Collected data
**********
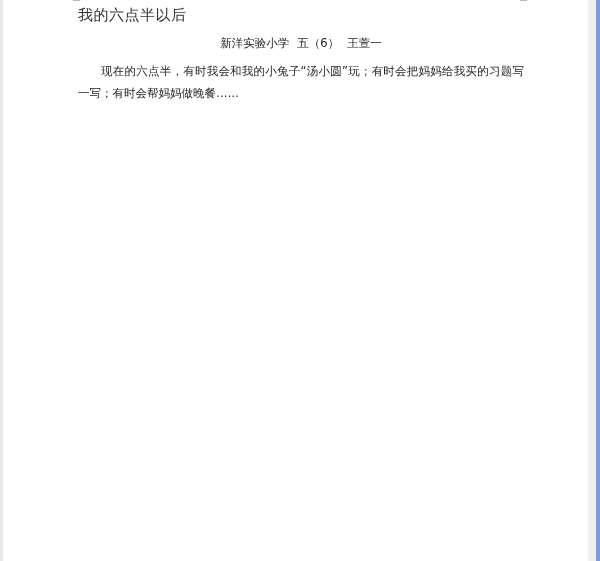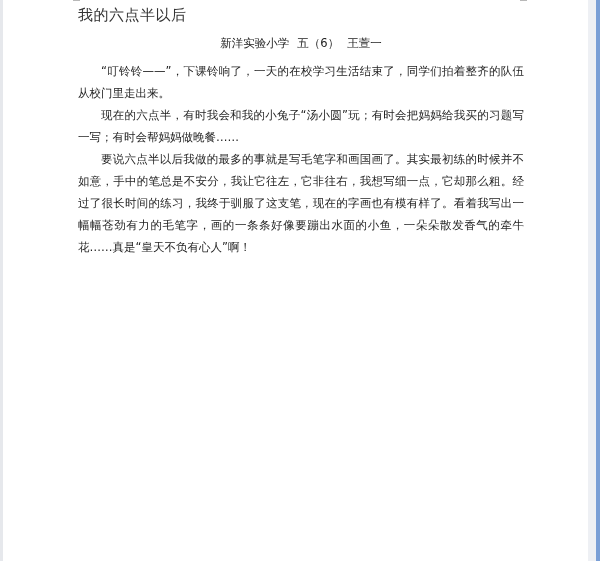--- a/index.html
+++ b/index.html
@@ -60,7 +60,6 @@
     <span>新洋实验小学</span><span>五（6）</span><span>王萱一</span>
   </div>
   <div class="body">
-    <p>“叮铃铃——”，下课铃响了，一天的在校学习生活结束了，同学们拍着整齐的队伍从校门里走出来。</p>
     <p>现在的六点半，有时我会和我的小兔子“汤小圆”玩；有时会把妈妈给我买的习题写一写；有时会帮妈妈做晚餐……</p>
     <p>要说六点半以后我做的最多的事就是写毛笔字和画国画了。其实最初练的时候并不如意，手中的笔总是不安分，我让它往左，它非往右，我想写细一点，它却那么粗。经过了很长时间的练习，我终于驯服了这支笔，现在的字画也有模有样了。看着我写出一幅幅苍劲有力的毛笔字，画的一条条好像要蹦出水面的小鱼，一朵朵散发香气的牵牛花……真是“皇天不负有心人”啊！</p>
   </div>

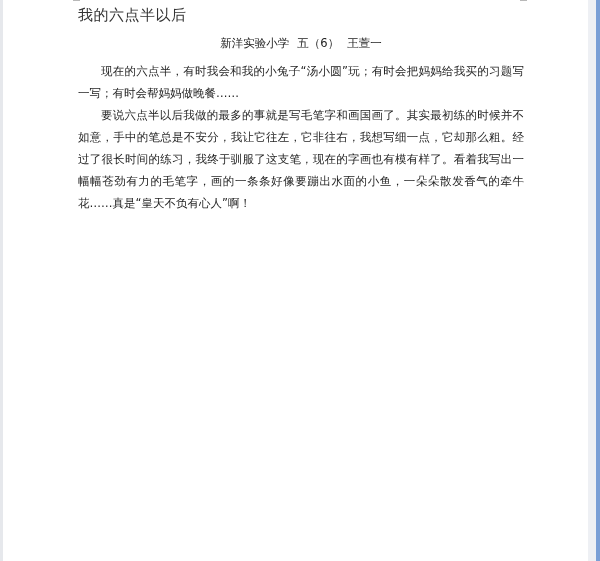--- a/index.html
+++ b/index.html
@@ -61,7 +61,6 @@
   </div>
   <div class="body">
     <p>现在的六点半，有时我会和我的小兔子“汤小圆”玩；有时会把妈妈给我买的习题写一写；有时会帮妈妈做晚餐……</p>
-    <p>要说六点半以后我做的最多的事就是写毛笔字和画国画了。其实最初练的时候并不如意，手中的笔总是不安分，我让它往左，它非往右，我想写细一点，它却那么粗。经过了很长时间的练习，我终于驯服了这支笔，现在的字画也有模有样了。看着我写出一幅幅苍劲有力的毛笔字，画的一条条好像要蹦出水面的小鱼，一朵朵散发香气的牵牛花……真是“皇天不负有心人”啊！</p>
   </div>
 </div>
**********
The lines above may hold the string "其实最初练的时候并不如意". Say how many do, and give only that number.

2